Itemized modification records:
---*---

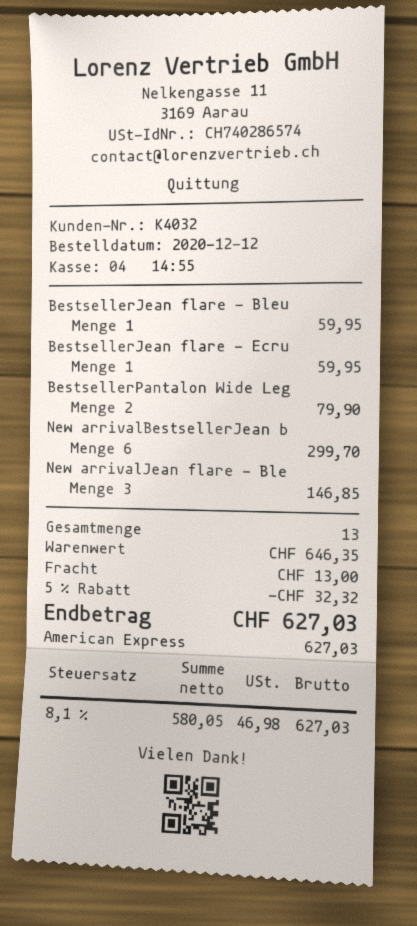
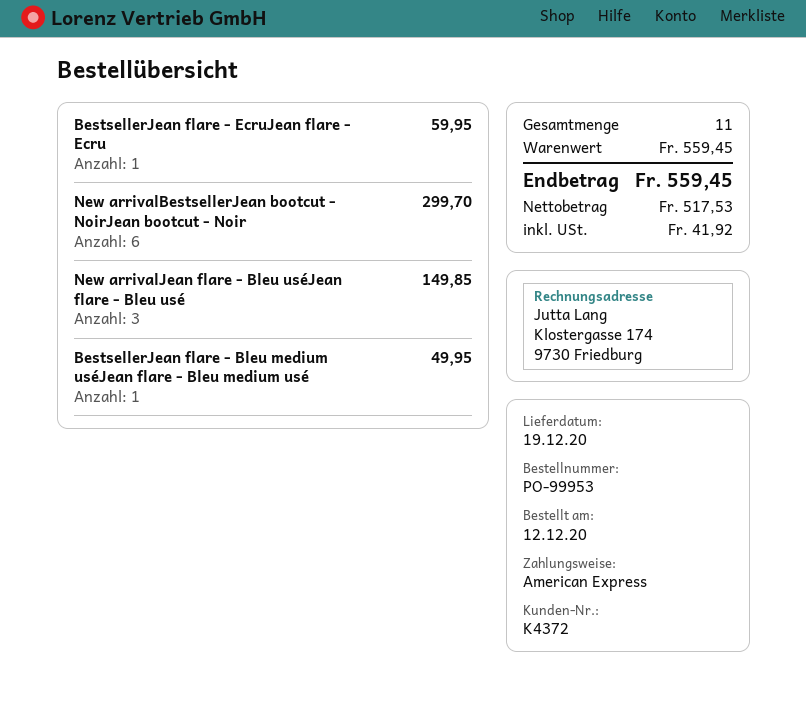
customer number: K4032 -> K4372
BestsellerJean flare - Bleu: 1 for 59.95 -> 1 for 49.95
BestsellerPantalon Wide Leg: 2 for 79.90 -> none
New arrivalJean flare - Ble: 3 for 146.85 -> 3 for 149.85
total quantity: 13 -> 11
subtotal: 646.35 -> 559.45
discount: 5% = 32.32 -> none
shipping: 13.00 -> none
net: 580.05 -> 517.53
tax: 46.98 -> 41.92
total: 627.03 -> 559.45

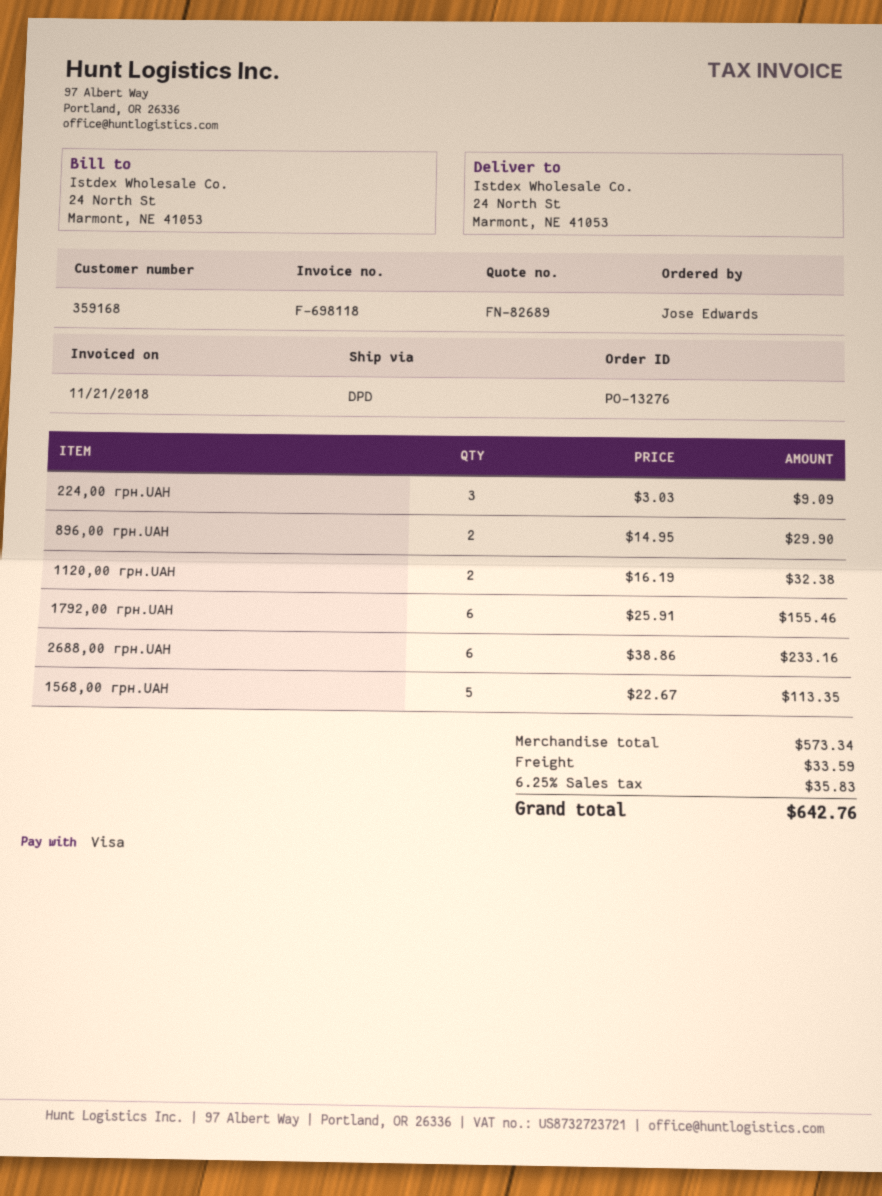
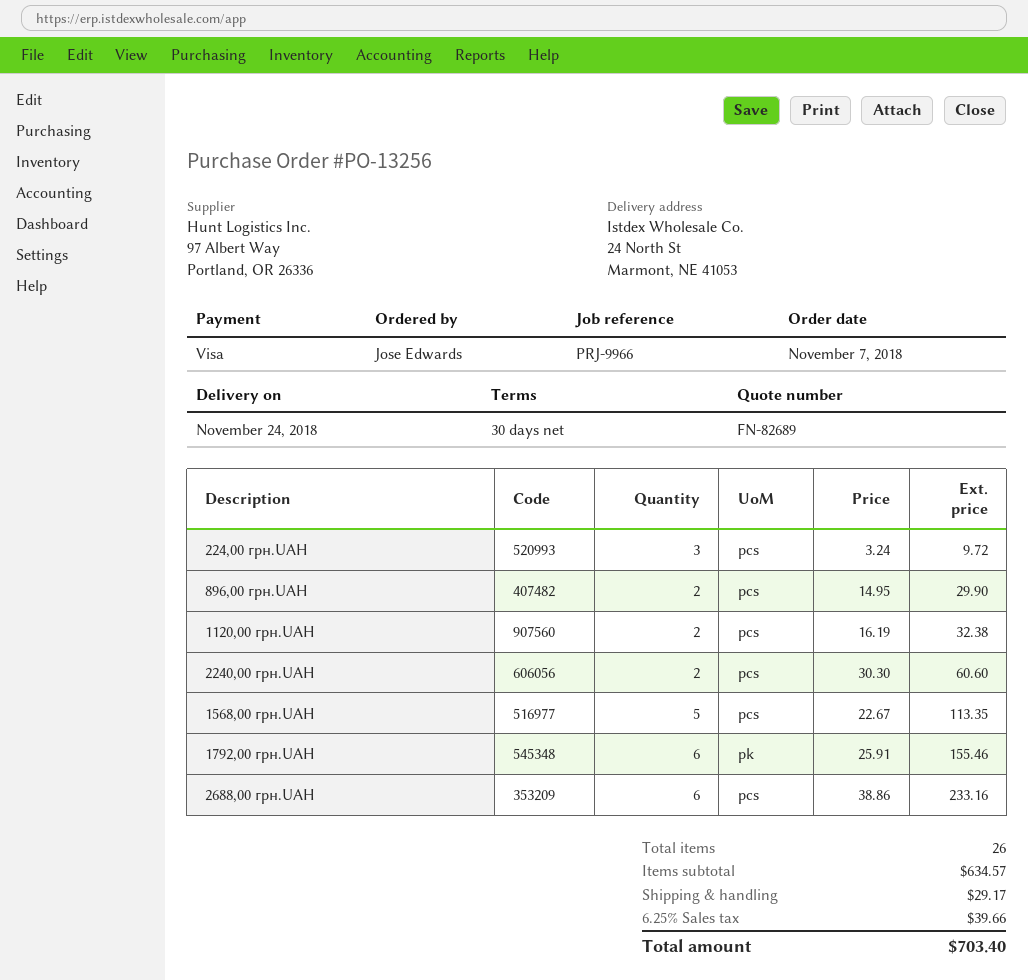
order number: PO-13276 -> PO-13256
224,00 грн.UAH: 3 x 3.03 = 9.09 -> 3 x 3.24 = 9.72
2240,00 грн.UAH: none -> 2 x 30.30 = 60.60
subtotal: 573.34 -> 634.57
shipping: 33.59 -> 29.17
tax: 6.25% = 35.83 -> 6.25% = 39.66
total: 642.76 -> 703.40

---*---

→ Task instructions: For each line in the records that contains the word "none", make a copy.

→ Answer section:
BestsellerPantalon Wide Leg: 2 for 79.90 -> none
discount: 5% = 32.32 -> none
shipping: 13.00 -> none
2240,00 грн.UAH: none -> 2 x 30.30 = 60.60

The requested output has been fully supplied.